=== Task objective ===
From the material below, retype exactly the lines that begin at the line with "[157,568,226,578] Geosciences ->" and end after the line with "[452,68,539,79] [21,86,173,97] de/gassing"; pictures stay out of the copy.
++++++++
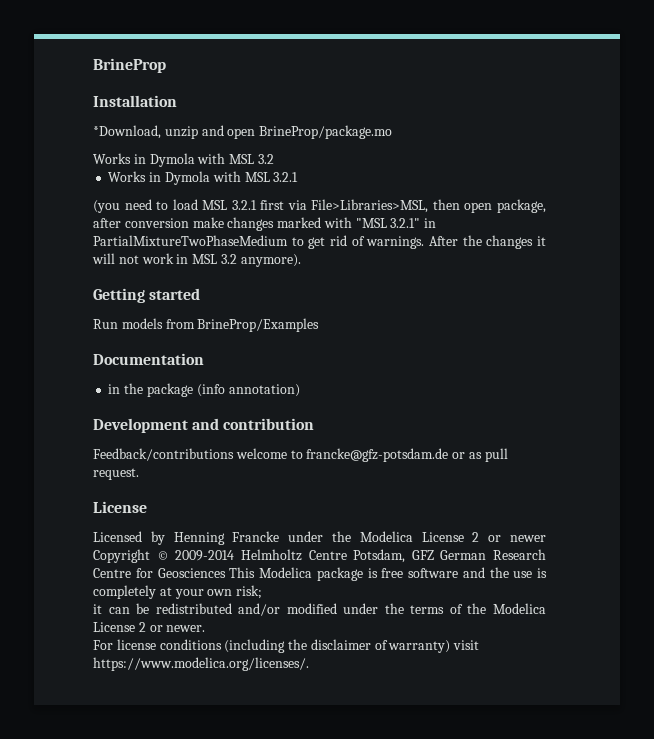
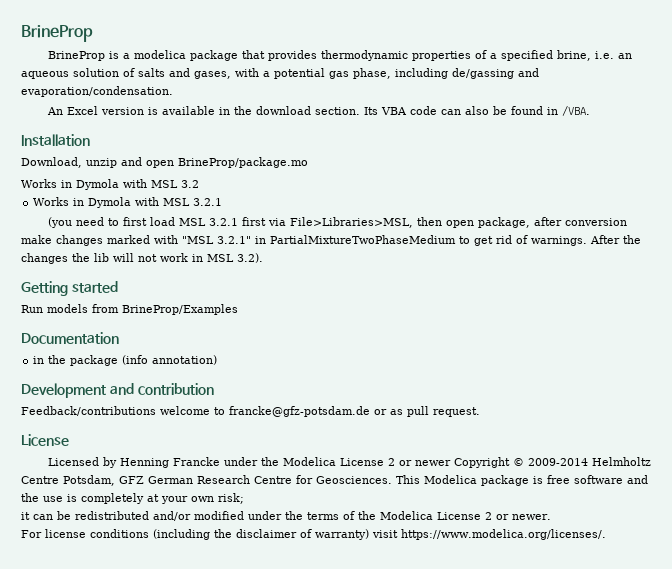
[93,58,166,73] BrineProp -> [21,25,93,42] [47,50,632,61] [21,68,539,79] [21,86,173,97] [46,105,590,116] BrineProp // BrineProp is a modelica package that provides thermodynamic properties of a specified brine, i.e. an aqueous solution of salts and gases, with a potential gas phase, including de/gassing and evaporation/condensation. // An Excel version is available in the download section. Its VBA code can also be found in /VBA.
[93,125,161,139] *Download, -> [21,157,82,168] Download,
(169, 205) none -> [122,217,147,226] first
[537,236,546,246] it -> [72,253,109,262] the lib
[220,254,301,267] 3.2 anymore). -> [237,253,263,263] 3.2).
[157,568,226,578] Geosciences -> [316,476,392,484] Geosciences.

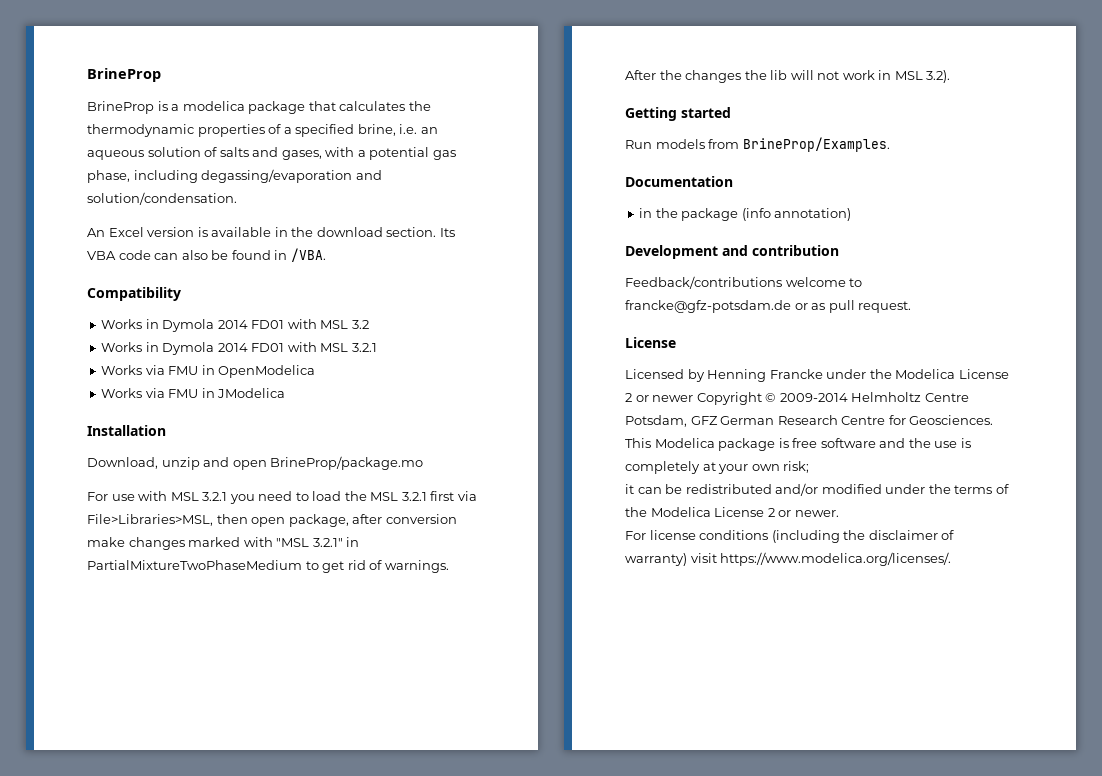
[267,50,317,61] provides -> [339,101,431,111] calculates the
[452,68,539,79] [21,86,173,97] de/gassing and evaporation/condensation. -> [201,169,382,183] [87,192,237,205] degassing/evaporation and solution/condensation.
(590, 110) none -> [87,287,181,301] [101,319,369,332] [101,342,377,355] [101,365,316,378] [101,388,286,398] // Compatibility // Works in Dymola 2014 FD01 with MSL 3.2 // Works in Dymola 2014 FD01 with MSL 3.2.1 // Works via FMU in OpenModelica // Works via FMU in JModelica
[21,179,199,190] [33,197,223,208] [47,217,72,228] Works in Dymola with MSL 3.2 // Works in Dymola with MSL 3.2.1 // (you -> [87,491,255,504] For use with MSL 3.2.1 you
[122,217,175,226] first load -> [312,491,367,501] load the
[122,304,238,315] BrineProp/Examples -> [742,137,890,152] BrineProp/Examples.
++++++++
=== The answer ===
[157,568,226,578] Geosciences -> [316,476,392,484] Geosciences.

[267,50,317,61] provides -> [339,101,431,111] calculates the
[452,68,539,79] [21,86,173,97] de/gassing and evaporation/condensation. -> [201,169,382,183] [87,192,237,205] degassing/evaporation and solution/condensation.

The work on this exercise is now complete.